## Work instruction
Go over the entries and report the lines where the word "total" occurs.

## Records provided

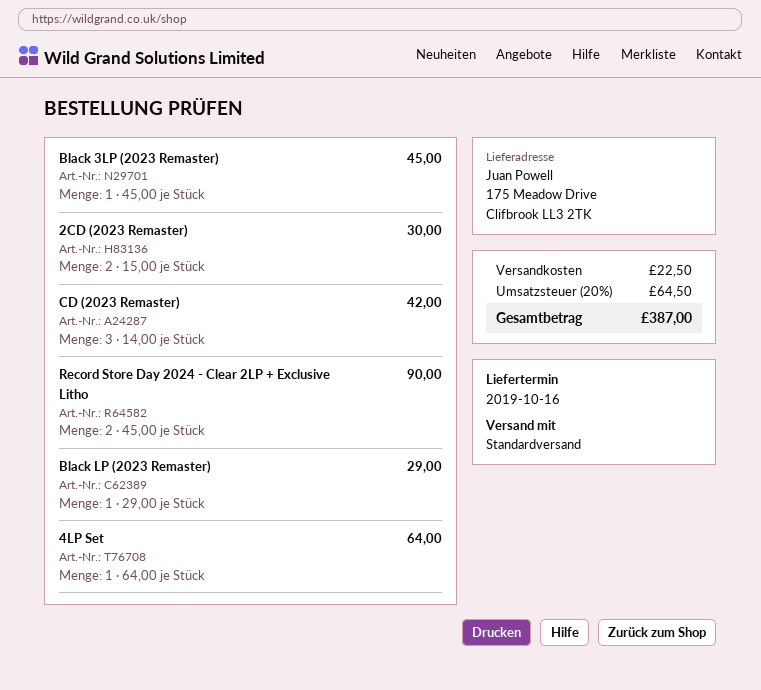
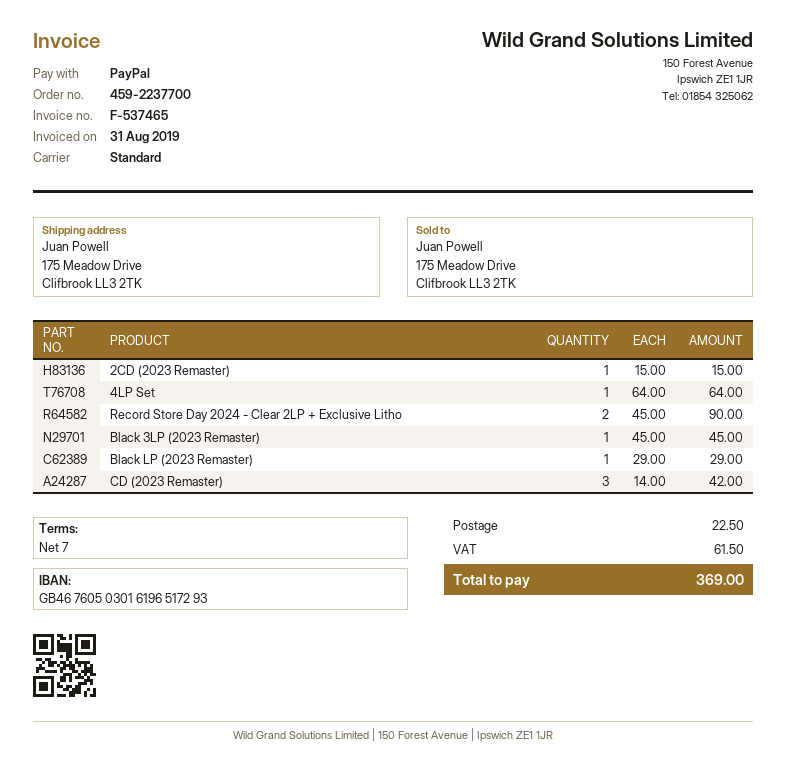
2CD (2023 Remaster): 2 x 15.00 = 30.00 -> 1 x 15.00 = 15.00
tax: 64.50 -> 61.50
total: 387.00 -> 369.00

--

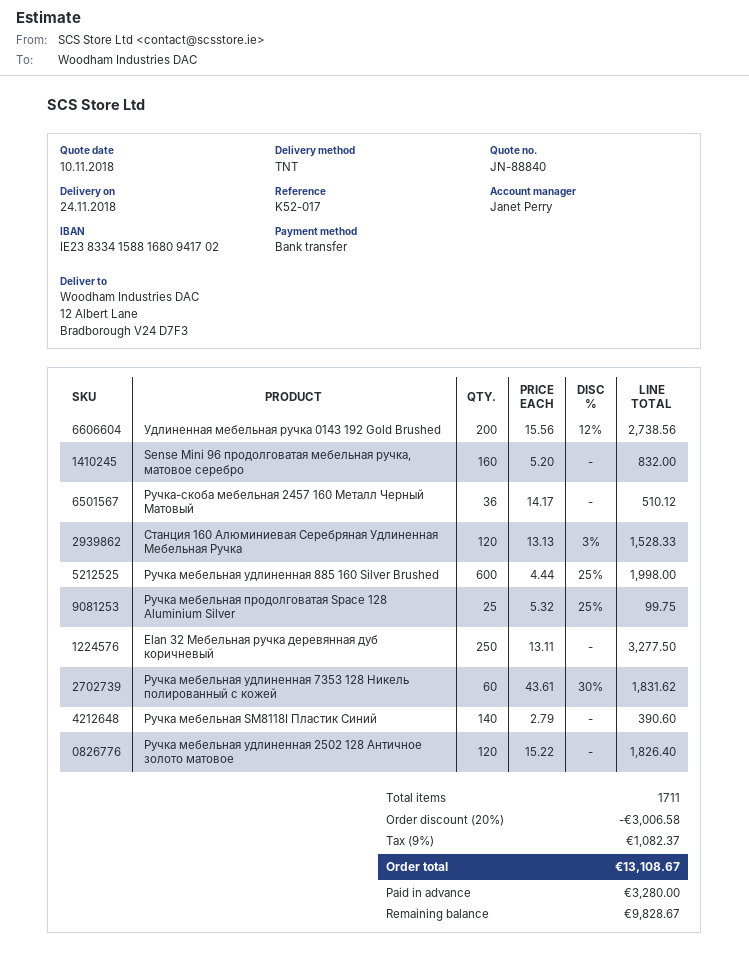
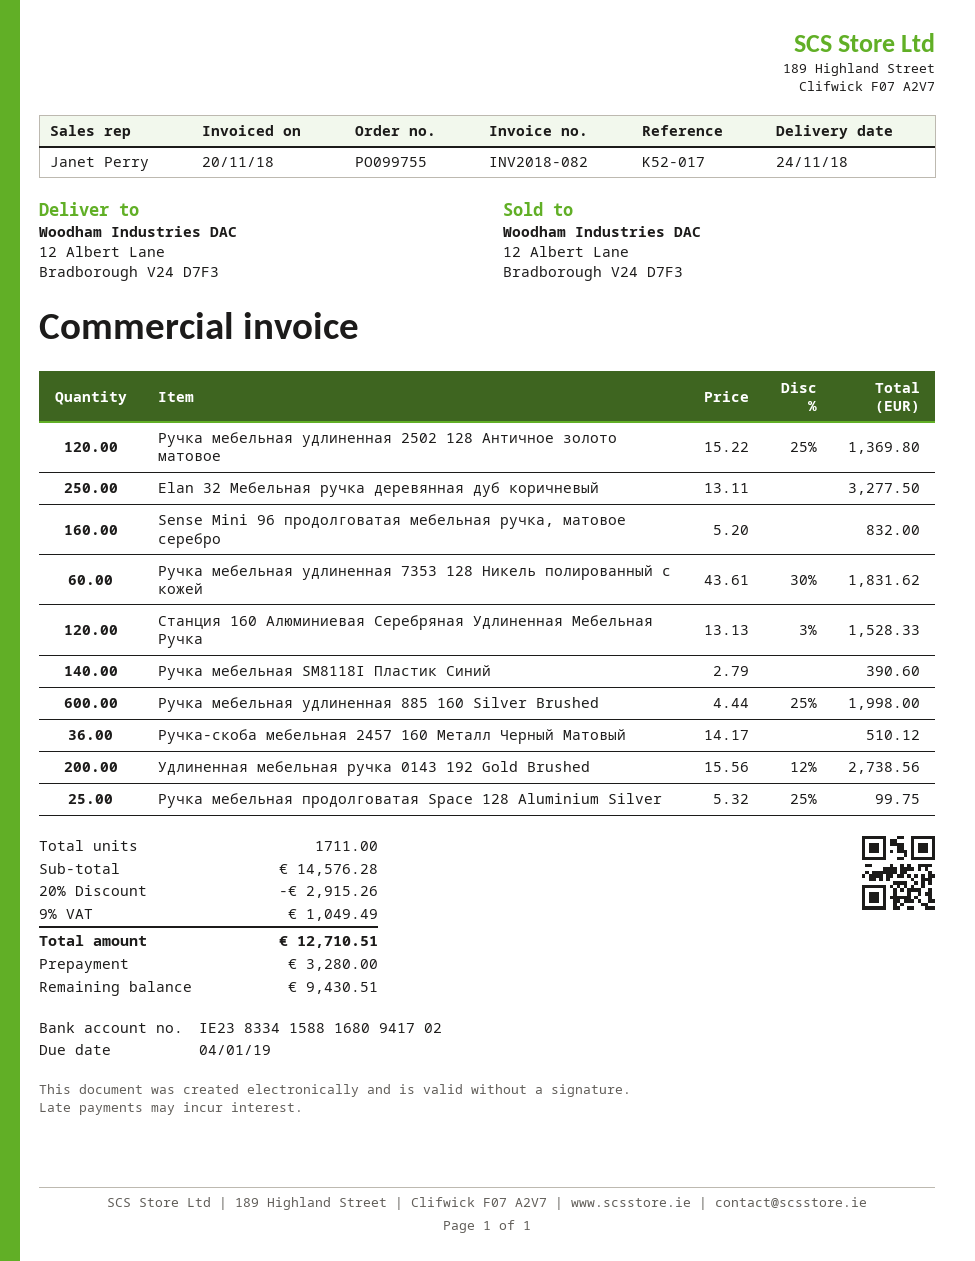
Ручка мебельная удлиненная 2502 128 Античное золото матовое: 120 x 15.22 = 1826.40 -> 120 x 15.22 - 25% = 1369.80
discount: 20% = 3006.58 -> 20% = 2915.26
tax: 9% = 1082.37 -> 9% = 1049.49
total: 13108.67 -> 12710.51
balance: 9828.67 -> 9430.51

## Expected answer
total: 387.00 -> 369.00
total: 13108.67 -> 12710.51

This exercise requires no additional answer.